◆ TASK TO CARRY OUT ◆
Line by line, give the data again exactly as it appears, but without pictures.

=== SUPPLIED ENTRIES ===

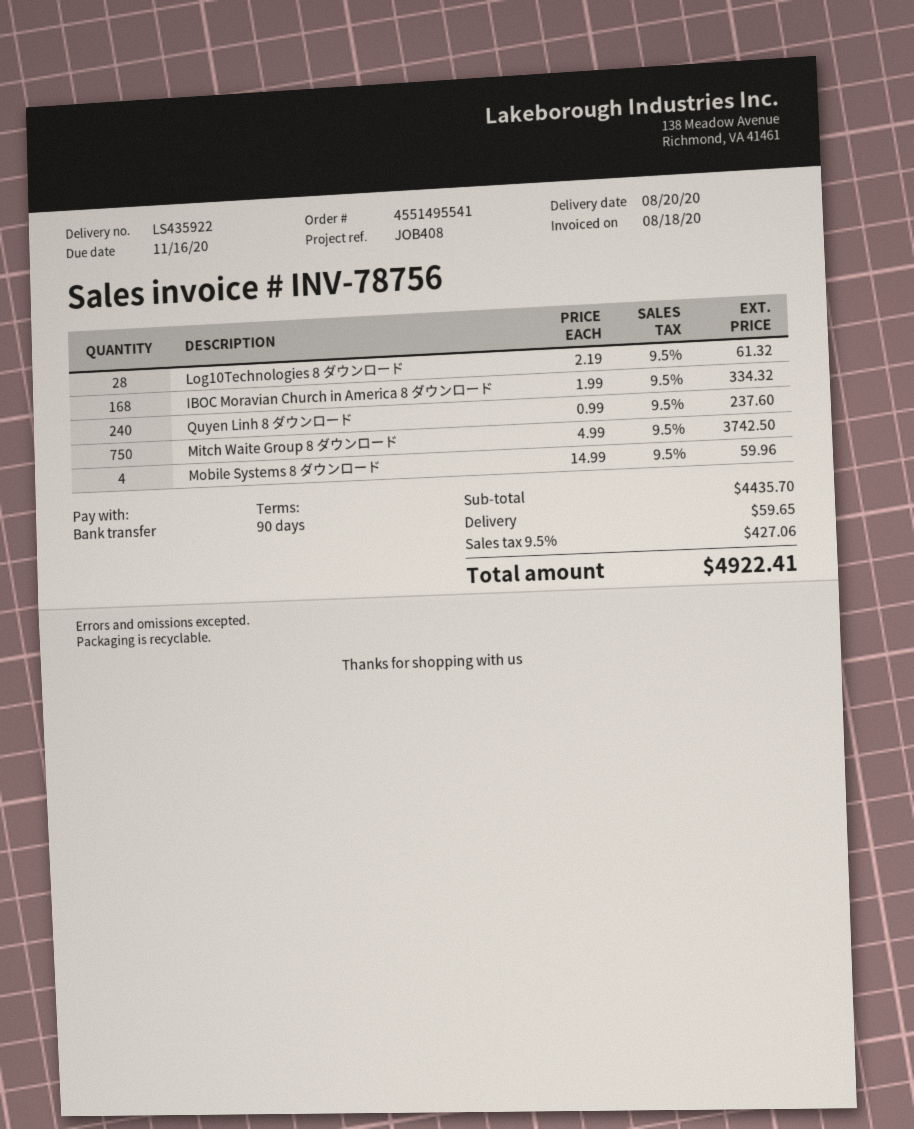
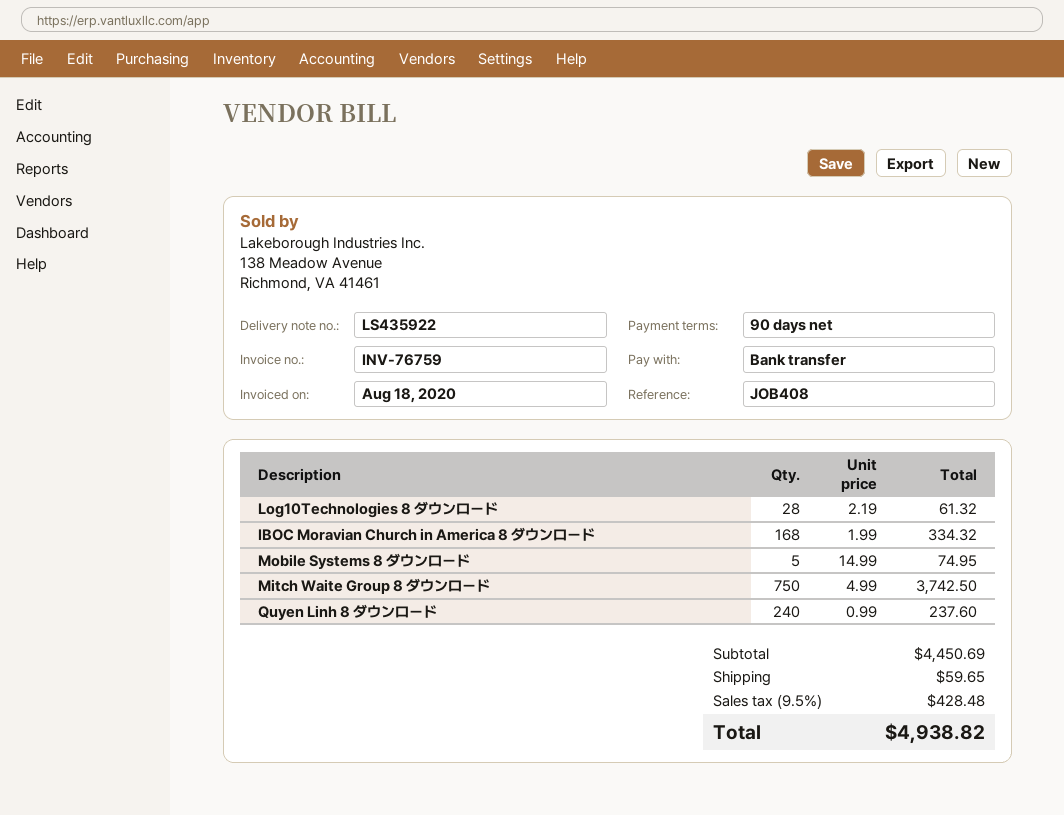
invoice number: INV-78756 -> INV-76759
Mobile Systems 8 ダウンロード: 4 x 14.99 = 59.96 -> 5 x 14.99 = 74.95
subtotal: 4435.70 -> 4450.69
tax: 9.5% = 427.06 -> 9.5% = 428.48
total: 4922.41 -> 4938.82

===

◆ OUTPUT ◆
invoice number: INV-78756 -> INV-76759
Mobile Systems 8 ダウンロード: 4 x 14.99 = 59.96 -> 5 x 14.99 = 74.95
subtotal: 4435.70 -> 4450.69
tax: 9.5% = 427.06 -> 9.5% = 428.48
total: 4922.41 -> 4938.82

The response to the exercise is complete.